What you need to do:
Your output is to consist only of the line containing "10.3 L19.1 7.5c.5-.35" and the lines after it, through the end of the data, reproduced exactly.

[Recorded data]
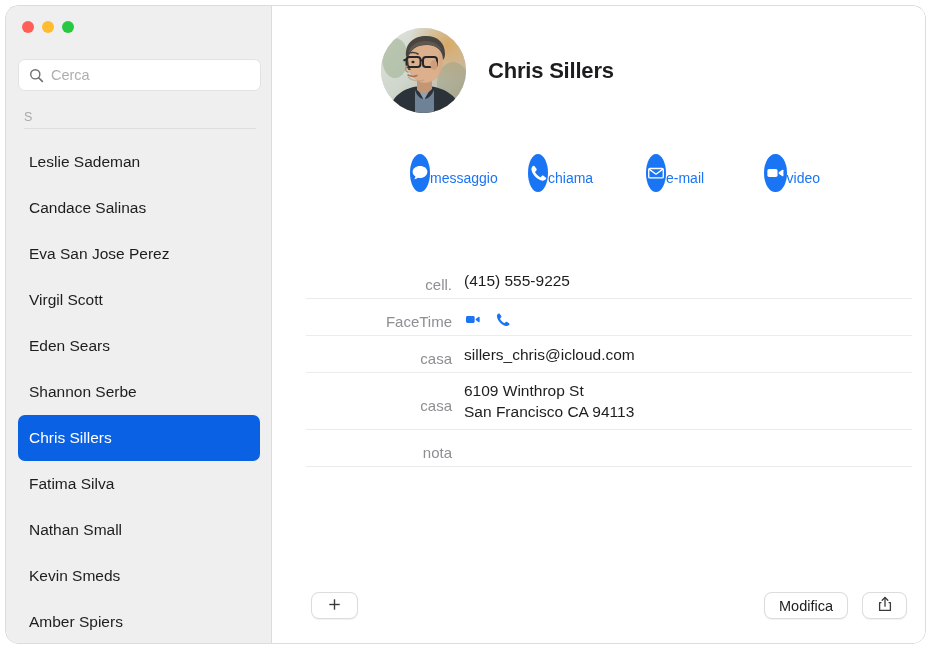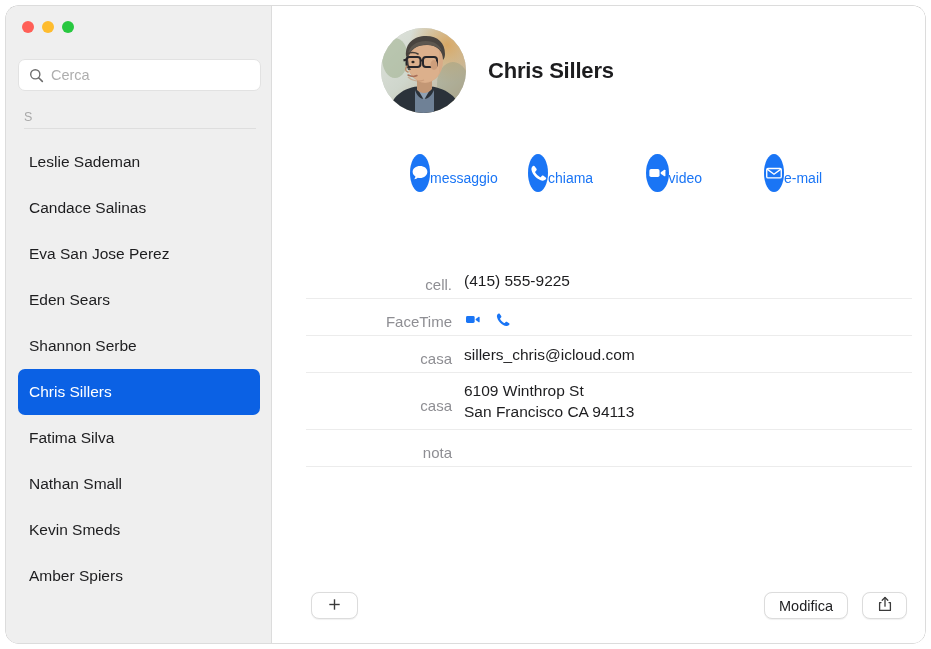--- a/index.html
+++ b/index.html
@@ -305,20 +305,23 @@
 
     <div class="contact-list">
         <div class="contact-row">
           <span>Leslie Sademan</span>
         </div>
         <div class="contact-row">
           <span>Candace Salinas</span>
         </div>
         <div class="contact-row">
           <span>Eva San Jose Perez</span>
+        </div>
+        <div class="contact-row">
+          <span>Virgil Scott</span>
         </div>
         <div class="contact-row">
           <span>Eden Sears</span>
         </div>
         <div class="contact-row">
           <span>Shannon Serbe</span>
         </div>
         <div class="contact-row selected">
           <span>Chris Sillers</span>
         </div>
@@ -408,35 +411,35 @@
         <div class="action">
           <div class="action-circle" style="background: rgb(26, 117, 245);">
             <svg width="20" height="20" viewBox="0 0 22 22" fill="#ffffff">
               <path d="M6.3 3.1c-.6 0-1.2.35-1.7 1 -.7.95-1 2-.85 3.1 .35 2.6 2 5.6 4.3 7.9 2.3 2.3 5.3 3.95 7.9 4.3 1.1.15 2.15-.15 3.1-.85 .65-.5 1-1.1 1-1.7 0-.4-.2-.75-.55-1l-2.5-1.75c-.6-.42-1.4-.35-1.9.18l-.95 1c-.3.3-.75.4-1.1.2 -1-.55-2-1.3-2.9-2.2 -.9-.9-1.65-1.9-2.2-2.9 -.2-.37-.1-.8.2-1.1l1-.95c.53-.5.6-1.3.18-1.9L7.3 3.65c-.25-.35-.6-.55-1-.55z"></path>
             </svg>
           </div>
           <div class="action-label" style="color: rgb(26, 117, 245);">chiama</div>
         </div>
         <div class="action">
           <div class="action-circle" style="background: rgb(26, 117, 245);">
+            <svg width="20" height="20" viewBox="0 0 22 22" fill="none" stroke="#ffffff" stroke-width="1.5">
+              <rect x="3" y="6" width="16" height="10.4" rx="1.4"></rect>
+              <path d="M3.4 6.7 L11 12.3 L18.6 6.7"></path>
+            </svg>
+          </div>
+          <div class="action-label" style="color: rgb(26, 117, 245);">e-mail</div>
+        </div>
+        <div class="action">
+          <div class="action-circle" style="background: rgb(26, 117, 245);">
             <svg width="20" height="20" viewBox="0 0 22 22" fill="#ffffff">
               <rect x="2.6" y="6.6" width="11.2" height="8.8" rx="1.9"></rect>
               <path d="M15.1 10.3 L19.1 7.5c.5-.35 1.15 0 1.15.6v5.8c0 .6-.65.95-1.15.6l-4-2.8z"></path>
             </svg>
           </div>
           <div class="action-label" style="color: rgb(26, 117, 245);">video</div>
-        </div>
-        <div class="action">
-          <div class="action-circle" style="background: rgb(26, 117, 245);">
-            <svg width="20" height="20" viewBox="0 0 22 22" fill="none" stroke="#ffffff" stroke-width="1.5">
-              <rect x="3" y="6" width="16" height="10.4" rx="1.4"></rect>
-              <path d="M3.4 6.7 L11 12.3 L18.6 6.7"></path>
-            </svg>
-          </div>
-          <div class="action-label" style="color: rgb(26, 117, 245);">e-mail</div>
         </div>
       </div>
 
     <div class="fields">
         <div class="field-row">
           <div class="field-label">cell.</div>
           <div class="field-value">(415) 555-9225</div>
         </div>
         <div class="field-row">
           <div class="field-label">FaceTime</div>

Exercise output:
               <path d="M15.1 10.3 L19.1 7.5c.5-.35 1.15 0 1.15.6v5.8c0 .6-.65.95-1.15.6l-4-2.8z"></path>
             </svg>
           </div>
           <div class="action-label" style="color: rgb(26, 117, 245);">video</div>
-        </div>
-        <div class="action">
-          <div class="action-circle" style="background: rgb(26, 117, 245);">
-            <svg width="20" height="20" viewBox="0 0 22 22" fill="none" stroke="#ffffff" stroke-width="1.5">
-              <rect x="3" y="6" width="16" height="10.4" rx="1.4"></rect>
-              <path d="M3.4 6.7 L11 12.3 L18.6 6.7"></path>
-            </svg>
-          </div>
-          <div class="action-label" style="color: rgb(26, 117, 245);">e-mail</div>
         </div>
       </div>
 
     <div class="fields">
         <div class="field-row">
           <div class="field-label">cell.</div>
           <div class="field-value">(415) 555-9225</div>
         </div>
         <div class="field-row">
           <div class="field-label">FaceTime</div>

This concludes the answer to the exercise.